To compute transcript count matrices, sequencing reads were aligned to the human genome and transcriptome (hg38, provided by 10x Genomics) by running Cell Ranger (version 5.0.0) with default parameters. Count matrices were then pre-processed using the Seurat R package (version 3.2)⁶¹.

Cells were filtered by unique molecular identifier (UMI), number of detected genes and fraction of mitochondrial genes as follows:

UMIs > 2,000

UMIs < 1.5 × 10⁵

detected genes > 1,000

fraction of mitochondrial reads < 0.2

Transcript counts were normalized by the total number of counts for that cell, multiplied by a scaling factor of 10,000 and subsequently natural-log transformed (NormalizeData()).

Pre-processing and clustering of scCUT&Tag data

We aligned the sequencing reads to the human genome and transcriptome (hg38, provided by 10x Genomics) using Cell Ranger ATAC (version 1.2.0) with default parameters to obtain fragment files and peak calls. The fragment files and the peak count matrices were further pre-processed using Seurat (version 3.2)⁶² and Signac (version 1.1)⁶¹. We removed cells with fewer than 200 (H3K27ac and H3K4me3) or 100 (H3K27me3) fragment counts from the analysis. For quality control, we checked the following metrics using Signac: the transcription start site (TSS) enrichment score (TSSEnrichment()), in particular for activating and promoter marks; the nucleosome signal (NucleosomeSignal()); the percentage of reads in peaks; and the ratio of reads in genomic blacklist regions.

We then created a unified set of peaks from the union of peaks from all samples by merging overlapping and adjacent peaks. The unified set of peaks was re-quantified for each sample using the fragment file (FeatureMatrix()). Peak counts were normalized by term frequency-inverse document frequency (tf-idf) normalization using the Signac functions RunTFIDF(). Latent semantic indexing (LSI) was performed by running SVD (RunSVD()) on the tf-idf-normalized matrix.

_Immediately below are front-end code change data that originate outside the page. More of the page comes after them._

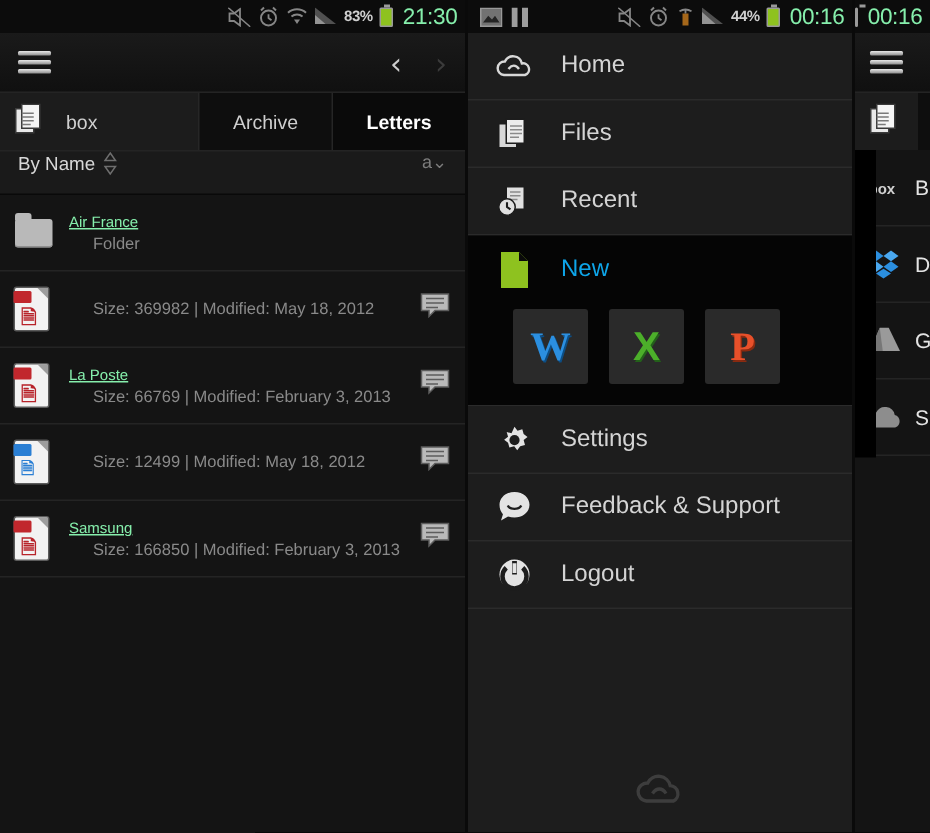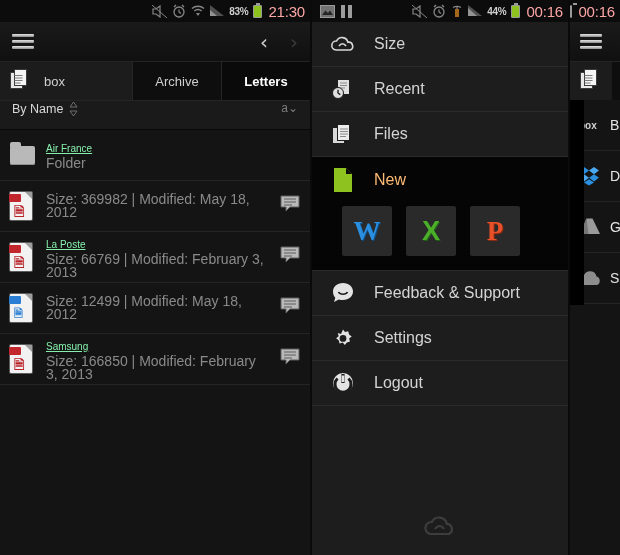--- a/index.html
+++ b/index.html
@@ -33,7 +33,7 @@
   .sb-batt:before {
     content:""; position:absolute; top:-3px; left:2px; width:4px; height:2px; background:#9a9a9a;
   }
-  .sb-clock { color: #fca5a5; font-size: 15px; letter-spacing: -0.2px; padding-left: 1px;}
+  .sb-clock { color: #86efac; font-size: 15px; letter-spacing: -0.2px; padding-left: 1px;}
 
   
   .actionbar {

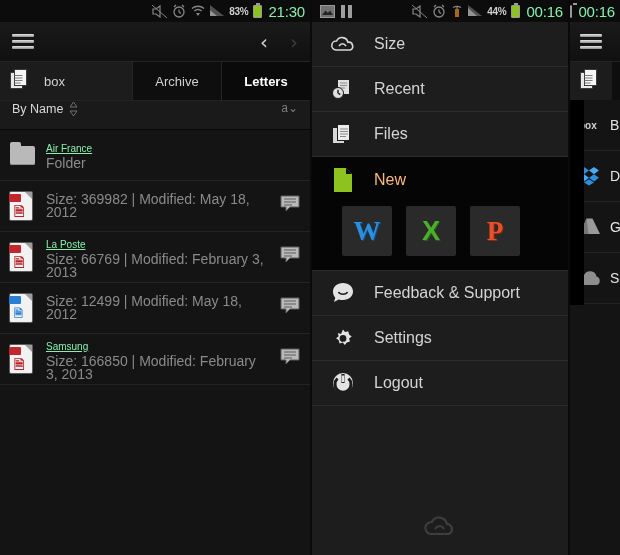--- a/index.html
+++ b/index.html
@@ -375,7 +375,7 @@
               <path d="M9 12c2-3 5-3 7 0" stroke="#d8d8d8" stroke-width="1.6" fill="none"></path>
             </svg>
         </span>
-        <span class="di-label">Size</span>
+        <span class="di-label">Home</span>
       </div>
 
       <div class="drawer-item">

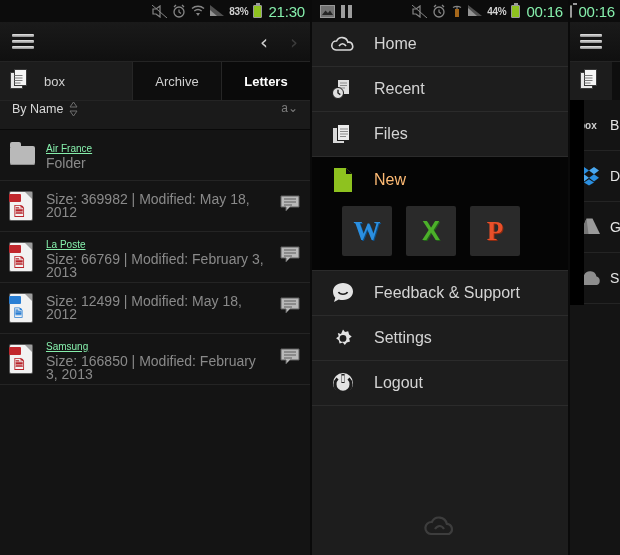--- a/index.html
+++ b/index.html
@@ -380,6 +380,17 @@
 
       <div class="drawer-item">
         <span class="di-ico">
+          <svg width="22" height="24" viewBox="0 0 22 24">
+            <rect x="0.5" y="5.5" width="12" height="16" fill="#d8d8d8" stroke="#1d1d1d"></rect>
+            <rect x="5.5" y="2.5" width="12" height="16" fill="#ececec" stroke="#1d1d1d"></rect>
+            <path d="M8 7h8M8 9.5h8M8 12h8M8 14.5h6" stroke="#8a8a8a" stroke-width="1"></path>
+          </svg>
+        </span>
+        <span class="di-label">Files</span>
+      </div>
+
+      <div class="drawer-item">
+        <span class="di-ico">
           <svg width="24" height="24" viewBox="0 0 24 24">
             <rect x="6.5" y="2.5" width="12" height="15" fill="#e0e0e0" stroke="#1d1d1d"></rect>
             <path d="M9 6h7M9 8.5h7M9 11h5" stroke="#8a8a8a" stroke-width="1"></path>
@@ -388,17 +399,6 @@
           </svg>
         </span>
         <span class="di-label">Recent</span>
-      </div>
-
-      <div class="drawer-item">
-        <span class="di-ico">
-          <svg width="22" height="24" viewBox="0 0 22 24">
-            <rect x="0.5" y="5.5" width="12" height="16" fill="#d8d8d8" stroke="#1d1d1d"></rect>
-            <rect x="5.5" y="2.5" width="12" height="16" fill="#ececec" stroke="#1d1d1d"></rect>
-            <path d="M8 7h8M8 9.5h8M8 12h8M8 14.5h6" stroke="#8a8a8a" stroke-width="1"></path>
-          </svg>
-        </span>
-        <span class="di-label">Files</span>
       </div>
 
       <div class="drawer-item drawer-new">

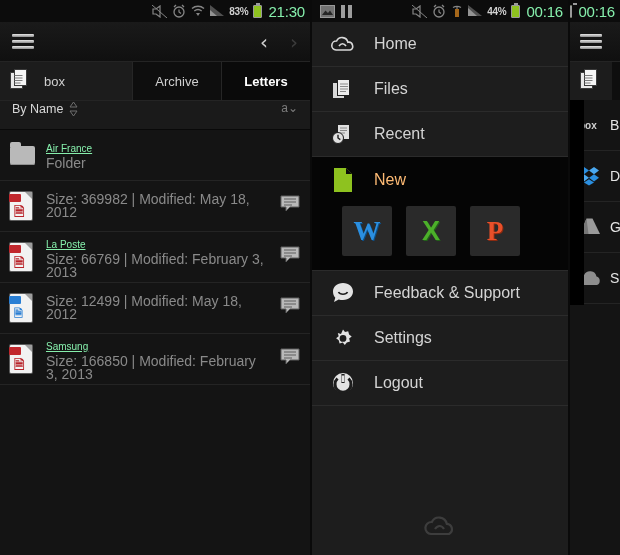--- a/index.html
+++ b/index.html
@@ -87,7 +87,7 @@
   .file-ico { width: 26px; height: 30px; flex: none; position: relative; }
   .file-meta { flex: 1; min-width: 0; }
   .file-name { color: #86efac; font-size: 10px; line-height: 17px; text-decoration: underline; }
-  .file-sub  { color: #8a8a8a; font-size: 14px; line-height: 13px; }
+  .file-sub  { color: #8a8a8a; font-size: 11px; line-height: 13px; margin-left: 16px; }
   .cmt-ico { flex: none; opacity: .85; }
 
   

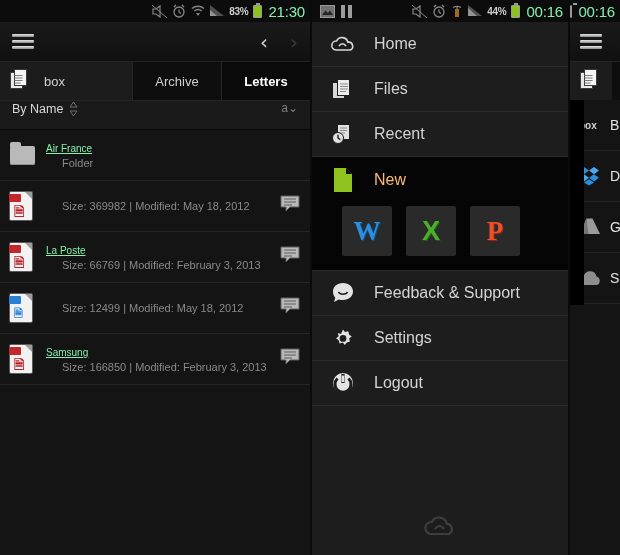--- a/index.html
+++ b/index.html
@@ -114,7 +114,7 @@
   }
   .drawer-item .di-ico { width: 26px; display:flex; align-items:center; justify-content:center; flex:none;}
   .drawer-new { background: #050505; border-bottom: none; }
-  .drawer-new .di-label { color: #fdba74; }
+  .drawer-new .di-label { color: #0ea5e9; }
   .new-tiles {
     background: #050505; display: flex; gap: 14px; padding: 4px 0 14px 30px;
     border-bottom: 1px solid #2b2b2b;

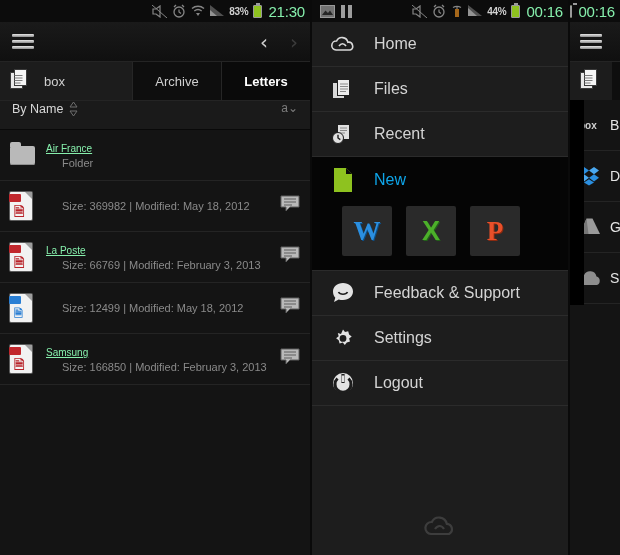--- a/index.html
+++ b/index.html
@@ -419,22 +419,22 @@
 
       <div class="drawer-item">
         <span class="di-ico">
+          <svg width="24" height="24" viewBox="0 0 24 24">
+              <path d="M12 1.5l2 2.6 3.2-.9.9 3.2 2.6 2-2.6 2 .9 3.2-3.2.9-2 2.6-2-2.6-3.2.9-.9-3.2-2.6-2 2.6-2-.9-3.2 3.2.9z" fill="#e3e3e3" transform="translate(0,2)"></path>
+              <circle cx="12" cy="12.4" r="3.4" fill="#1d1d1d"></circle>
+            </svg>
+        </span>
+        <span class="di-label">Settings</span>
+      </div>
+
+      <div class="drawer-item">
+        <span class="di-ico">
           <svg width="24" height="22" viewBox="0 0 24 22">
               <path d="M12 1c6 0 10 4 10 8.5S18 18 12 18c-1.5 0-3-.2-4.3-.6L3 20l1.3-4.2C2.8 14.2 2 12 2 9.5 2 5 6 1 12 1z" fill="#e3e3e3"></path>
               <path d="M7.5 10c1.5 3 7.5 3 9 0" stroke="#1d1d1d" stroke-width="1.6" fill="none"></path>
             </svg>
         </span>
         <span class="di-label">Feedback &amp; Support</span>
-      </div>
-
-      <div class="drawer-item">
-        <span class="di-ico">
-          <svg width="24" height="24" viewBox="0 0 24 24">
-              <path d="M12 1.5l2 2.6 3.2-.9.9 3.2 2.6 2-2.6 2 .9 3.2-3.2.9-2 2.6-2-2.6-3.2.9-.9-3.2-2.6-2 2.6-2-.9-3.2 3.2.9z" fill="#e3e3e3" transform="translate(0,2)"></path>
-              <circle cx="12" cy="12.4" r="3.4" fill="#1d1d1d"></circle>
-            </svg>
-        </span>
-        <span class="di-label">Settings</span>
       </div>
 
       <div class="drawer-item">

To visualize the data in two dimensions (2D), UMAP¹² was performed on LSI components 2–30. We then called high-resolution clusters using Louvain clustering in each group separately with the following resolutions to obtain similar cluster sizes:

EB: 2

Mid: 5

Late: 10

8 months: 5

Retina: 5

Demultiplexing

We used demuxlet⁶³ to demultiplex cells pooled from different stem cell lines. For B7 and 409B2-iCRISPR, SNPs were called using bcftools based on DNA sequencing^52,64 data or downloaded from the HipSci website (HOIK1 and WIBJ2) and the Allen Cell Atlas (WTC). All files were merged using bcftools, and sites with the same genotypes in all samples were filtered out. Demuxlet was run with default settings. For RNA, cells with ambiguous or doublet assignments were removed from the data. Otherwise, the best singlet assignment was considered the lines’ genotype.

Integration and annotation of scRNA-seq data

First, we grouped the dataset into five groups depending on the sample of origin:

EB: 4-day-old brain organoids in EB stage

Mid: 15-day-old brain organoids in neuroepithelium stage

Late: 1–4-month-old brain organoids

8 months: 8-month-old brain organoids

Retina: 6-week-old and 12-week-old retina organoids

Initial integration was based on mid and late groups. We computed the 2,000 most variable features using the Seurat function FindVariableFeatures() and computed cell cycle scores using the Seurat function CellCycleScoring(). Subsequently, the data were z-scaled; cell cycle scores were regressed out (ScaleData()); and principal component analysis (PCA) was performed using the Seurat function RunPCA() based on variable features. We used the first 10 principal components (PCs) to integrate the different timepoints in the dataset using the Cluster Similarity Spectrum (CSS) method⁶⁵. The missing samples EB, retina and 8 months were then projected into CSS space using the css_project() function. To obtain a 2D representation of the data, we performed UMAP¹² using RunUMAP() with spread = 0.8, min.dist = 0.2 and otherwise default parameters.

To annotate the data, we first called high-resolution clusters using Louvain clustering in each group separately with the following resolutions to obtain similar cluster sizes:

EB: 1

Mid: 2

Late: 5

8 months: 2

Retina: 2

Clusters were annotated with cell types and regional identities using VoxHunt⁶⁶, comparison to reference datasets^13,14 and marker expression.

Hashing

Count matrices were generated with CITE-seq-Count (version 1.4.5 running under Python version 3.6.13) and intersected with transcript matrices from Cell Ranger. The hashtag counts were normalized with centered log-ratio (CLR) transformation. Doublets were filtered out using hashtag information.

Calculation of gene activity scores

To enable comparison of gene expression with chromatin modifications in the same feature space, we computed gene activity scores for each gene and chromatin modality. We summarized fragment counts over the gene body plus an extended promoter region (+2 kb). For this, we used the Signac function GeneActivity() with default parameters. Fragment counts representing gene activities were subsequently log normalized with a scaling factor of 10,000.

Annotation of peak regions

To obtain genomic annotations for peak regions from all chromatin modalities, we used the function annotatePeak from the R package CHIPseeker⁶⁷ with default parameters.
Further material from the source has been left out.